Dave Birchall plays granite-flecked guitar in the left speaker, Javier Saso spills slippery, silvery lapsteel in the right speaker and Nicolas Dobson sprays wild, wild violin all over the place.
Side one is a string piece for three players and it waxes happily, darting in and out of focus like a lazy eye would. Contributions are in part clotted and meshed (like a scab) and independently driven. Imagine walking three energetic hounds, each with their own digging, burying, pissing mission. Their colourful leads are soon a wrapped-up maypole binding your arms and hands. Got it?
Now replace the noble hounds with these three improv-dudes and the dog-specific missions with group-mind blankness and collective musical mischief and you’ve got the perfect picture!
While the pace is athletic there’s always room for a ruminative cul-de-sac, a wet sniff about a single tone or blunt-thumbed technique. And as I listen I pass through several phases myself: chin-stroking on the non-idiomatic tip but also horn-throwing on the sexy electric eruption.
On side two I briefly land in a thoughtful strung-out lake but get distracted by amp-pops and bright lead-crackle. The tension mounts as our three players riff on the giant nothingness that exists right at the point of the horizon; saw, saw, sawing away, whipping up a gentle typhoon that bursts with bloated rain.
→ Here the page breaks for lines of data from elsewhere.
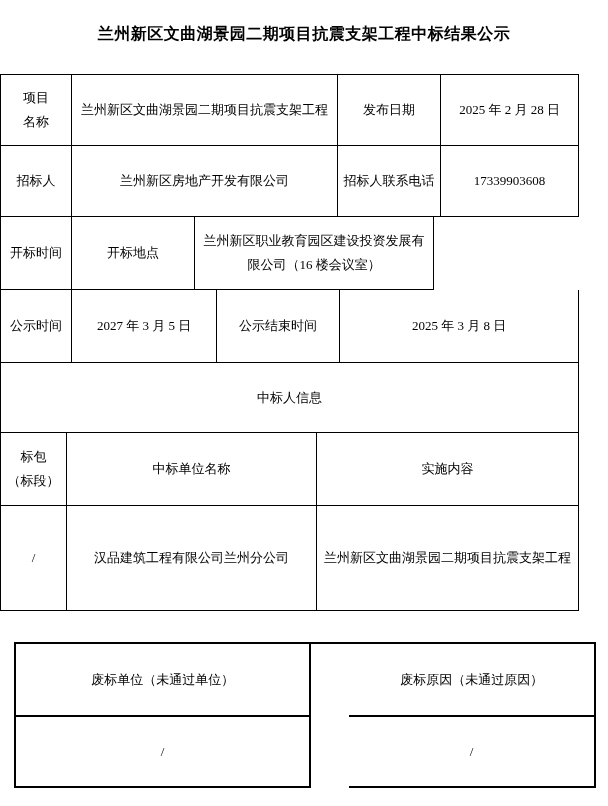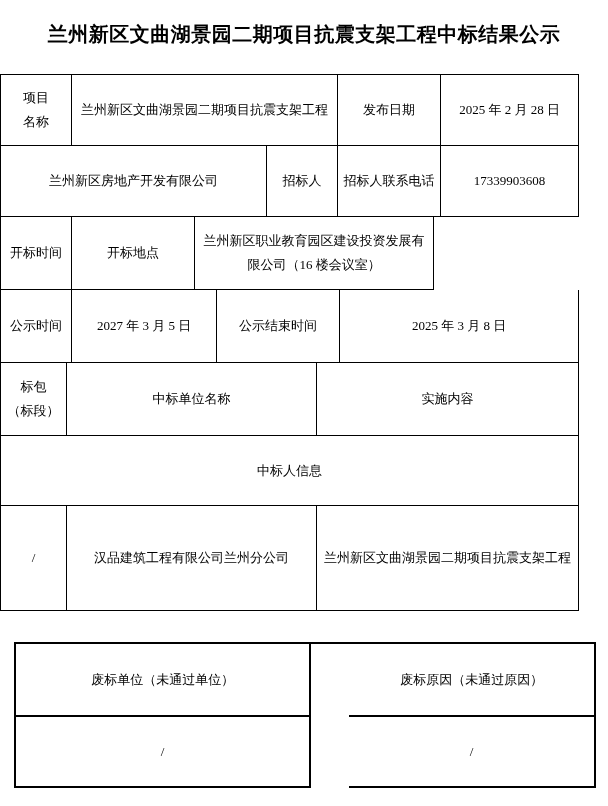"兰州新区文曲湖景园二期项目抗震支架工程中标结果公示" .doc-title { font-size: 20px -> 16px }
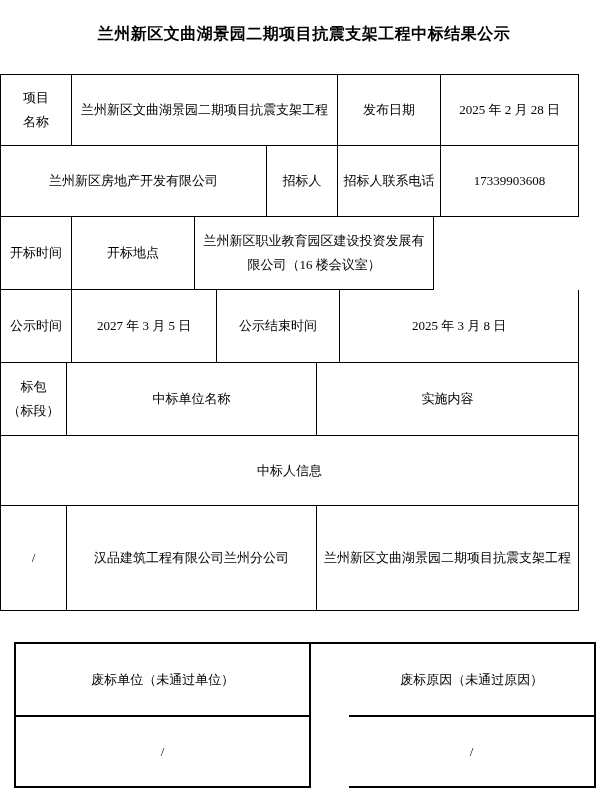"兰州新区房地产开发有限公司" div.tcell { order: before "招标人" -> after "招标人" }
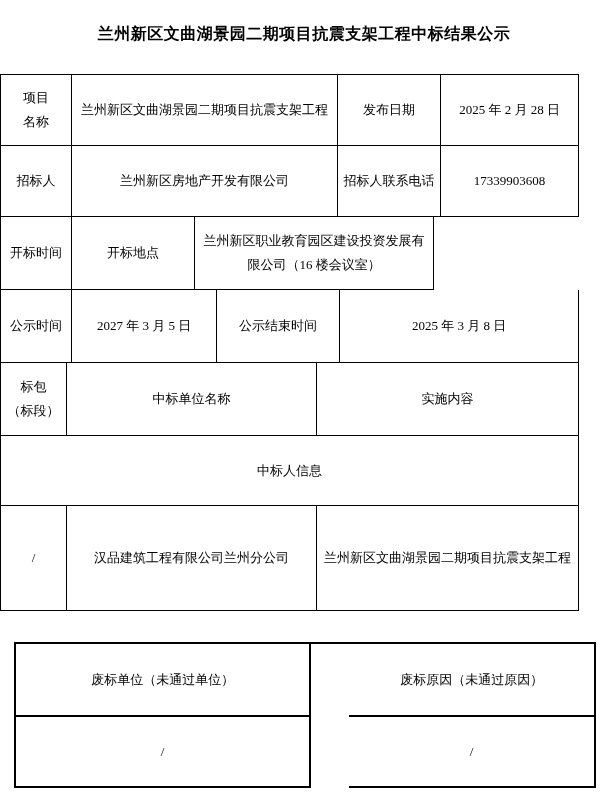"标包" div.trow { order: before "中标人信息" -> after "中标人信息" }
It doesn’t take long to plinkety-plonk and things end with that ‘Sweet Child of Mine’ intro-played inside out and over ice.
This is what it sounds like when Slash cries.”
Birchall/Cheetham/Webster/Willberg – Plastic Knuckle
“Colin Webster’s Raw Tonk label celebrates its fifth birthday with a ragin’ all-dayer at London’s And Hundred Years Gallery in March. In the mean time, why not catch up on their releases, all of which can be checked out on their Bandcamp page Plastic Knuckle is the label’s 22nd release and brings the London-based saxophonist together with three key players from Manchester’s vibrant jazz and improv underground: guitarist Dave Birchall, drummer Andrew Cheetham and bassist Otto Willberg, all three of whom play in freeform psych outfit Desmadrados Soldados de Ventura.
Like many operating at the noisier end of free jazz, Webster and his collaborators are looking to escape the dead end of boring macho blare. Their approach is lean and agitated, as the players attempt to contain their ecstatic urges on the fidgety title track, and negotiate an uneasy calm on ‘Ghost Dance’. The latter sounds like an occult gamelan ritual, with Webster’s baritone sax prowling around the resonant chimes of Cheetham’s cymbals and Birchall’s behind-the-neck guitar. Rather than build to an obvious freak-out, the piece develops in a more rhythmic direction, with Cheetham moving in concentric circles around his cymbals. Willberg’s bass walks ‘Low Level Curlew’ back to the jazz citadel, but its progress is harried by razor wire guitar traps and saxophone strafes.
Birchall/Smal/Webster – Drop Out
Webster and Birchall hook up with Dutch drummer Rogier Smal on Drop Out, the latest tape from Austin’s Astral Spirits. The nervy skronk of the first side has Webster spitting out staccato phrases, while Birchall switches between high-end slide squall reminiscent of Borbetomagus’s Donald Miller, and lunging stoner riffage. Smal ramps it all up by hammering at his snare like a speed-addled carpenter, before dialling things back for a twitchy and atmospheric passage that ultimately takes off like peppercorns on a hot skillet. Side two sees the trio in a more contemplative mood, with Webster laying sustained tones over Smal’s pygmy percussion. The underlying tension explodes in the second half, with Birchall scrabbling around the fretboard as Webster’s sax stutters and jabs.”